WORK REQUEST:
Check each line of the data for "cell", and copy the ones that have it.

··· PROVIDED DATA ···

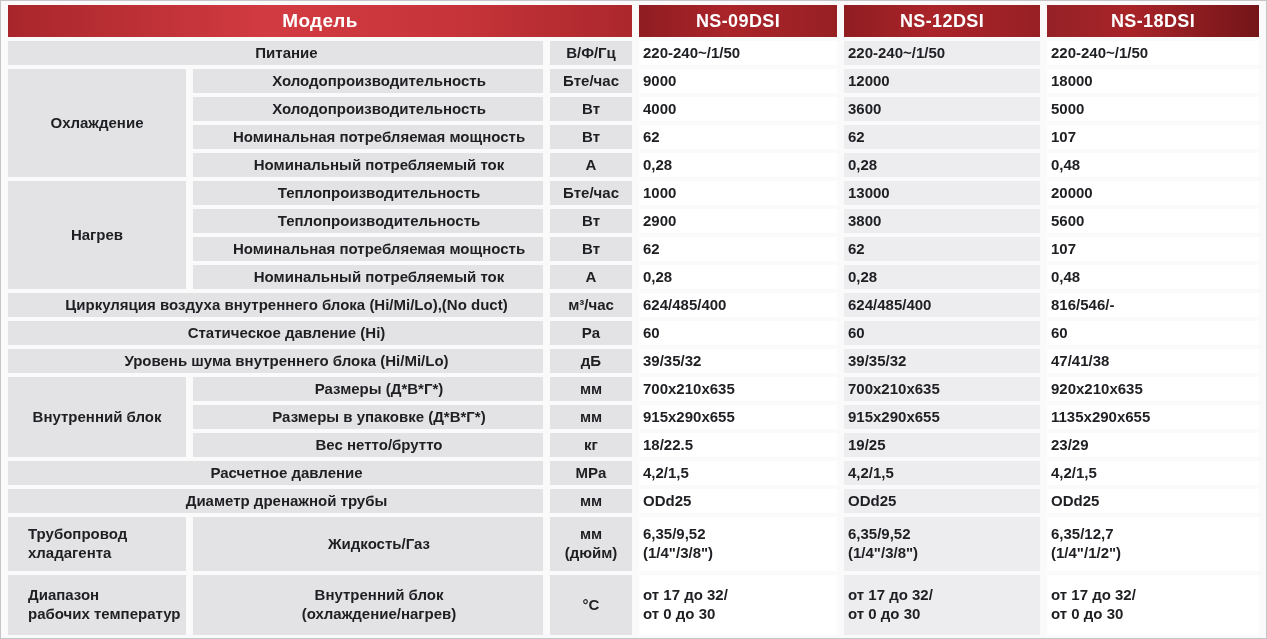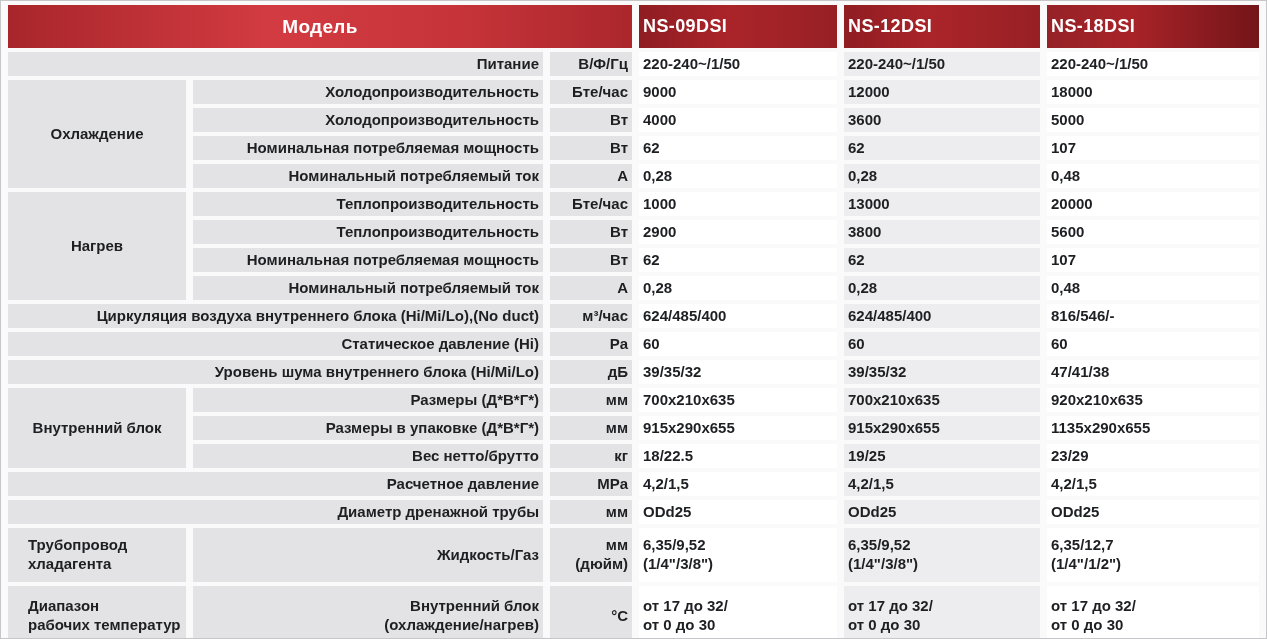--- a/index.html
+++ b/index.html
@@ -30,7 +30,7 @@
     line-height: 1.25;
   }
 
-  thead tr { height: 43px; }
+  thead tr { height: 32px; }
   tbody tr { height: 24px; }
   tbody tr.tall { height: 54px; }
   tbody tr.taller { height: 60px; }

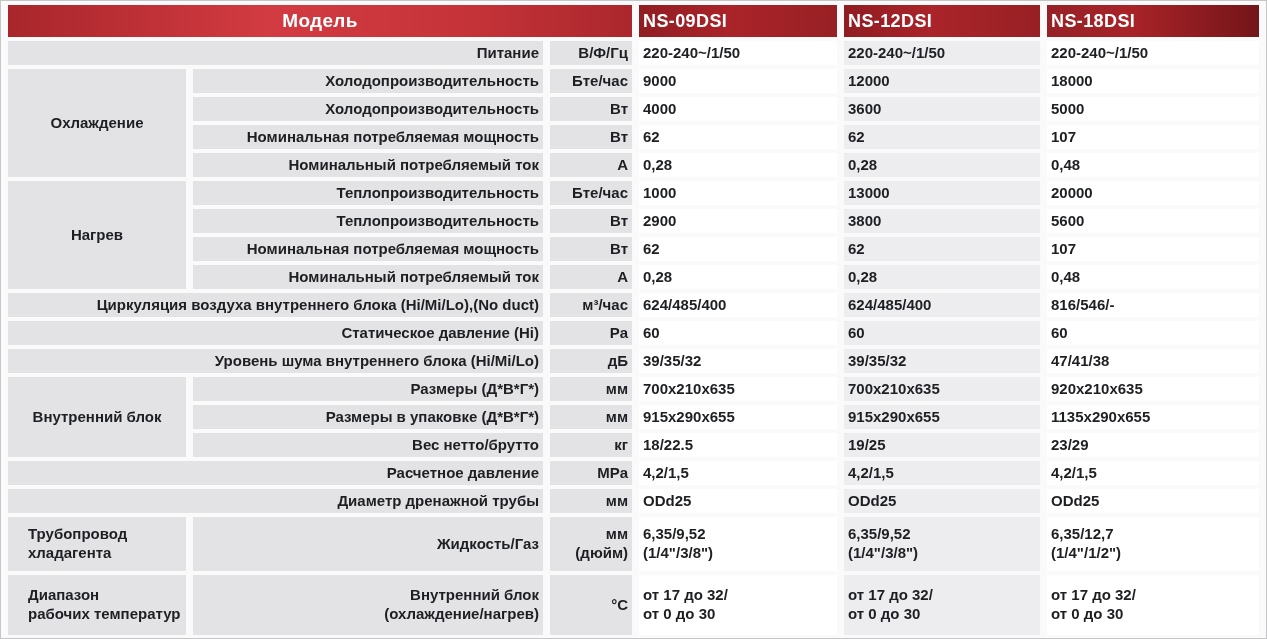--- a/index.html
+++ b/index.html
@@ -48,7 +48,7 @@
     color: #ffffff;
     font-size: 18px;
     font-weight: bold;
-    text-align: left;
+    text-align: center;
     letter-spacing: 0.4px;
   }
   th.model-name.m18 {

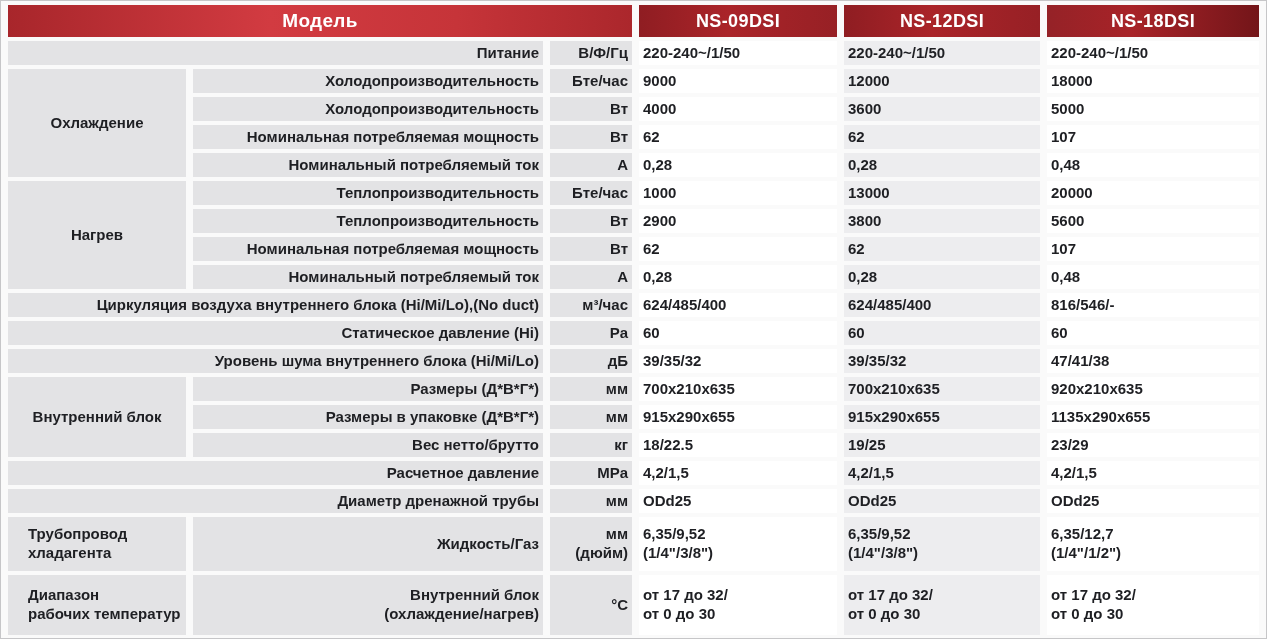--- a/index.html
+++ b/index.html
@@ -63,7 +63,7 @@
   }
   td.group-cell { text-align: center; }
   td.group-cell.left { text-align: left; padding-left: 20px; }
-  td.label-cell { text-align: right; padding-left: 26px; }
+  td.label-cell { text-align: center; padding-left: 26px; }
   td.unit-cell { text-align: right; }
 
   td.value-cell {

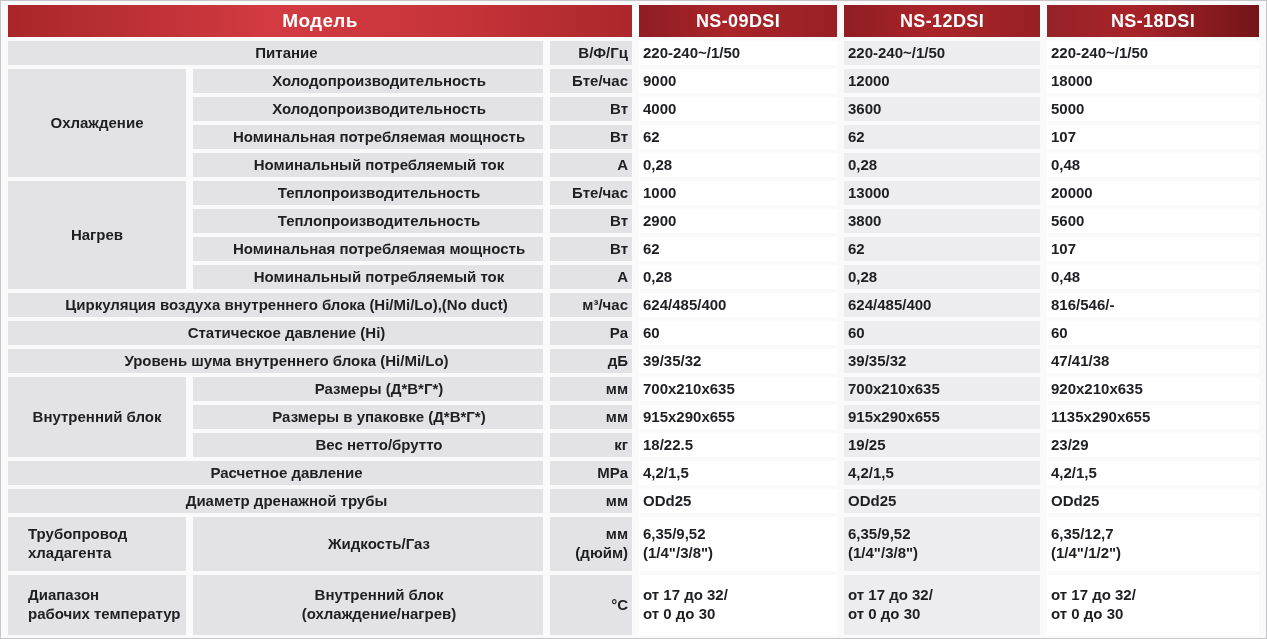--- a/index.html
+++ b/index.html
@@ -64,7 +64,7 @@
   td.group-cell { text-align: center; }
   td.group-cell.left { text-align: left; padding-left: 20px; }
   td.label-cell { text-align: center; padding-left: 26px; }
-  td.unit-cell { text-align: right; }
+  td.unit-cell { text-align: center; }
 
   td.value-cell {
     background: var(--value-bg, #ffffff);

···

ANSWER TO THE EXERCISE:
   td.group-cell { text-align: center; }
   td.group-cell.left { text-align: left; padding-left: 20px; }
-  td.label-cell { text-align: right; padding-left: 26px; }
+  td.label-cell { text-align: center; padding-left: 26px; }
   td.unit-cell { text-align: right; }
   td.value-cell {
   td.group-cell { text-align: center; }
   td.group-cell.left { text-align: left; padding-left: 20px; }
   td.label-cell { text-align: center; padding-left: 26px; }
-  td.unit-cell { text-align: right; }
+  td.unit-cell { text-align: center; }
   td.value-cell {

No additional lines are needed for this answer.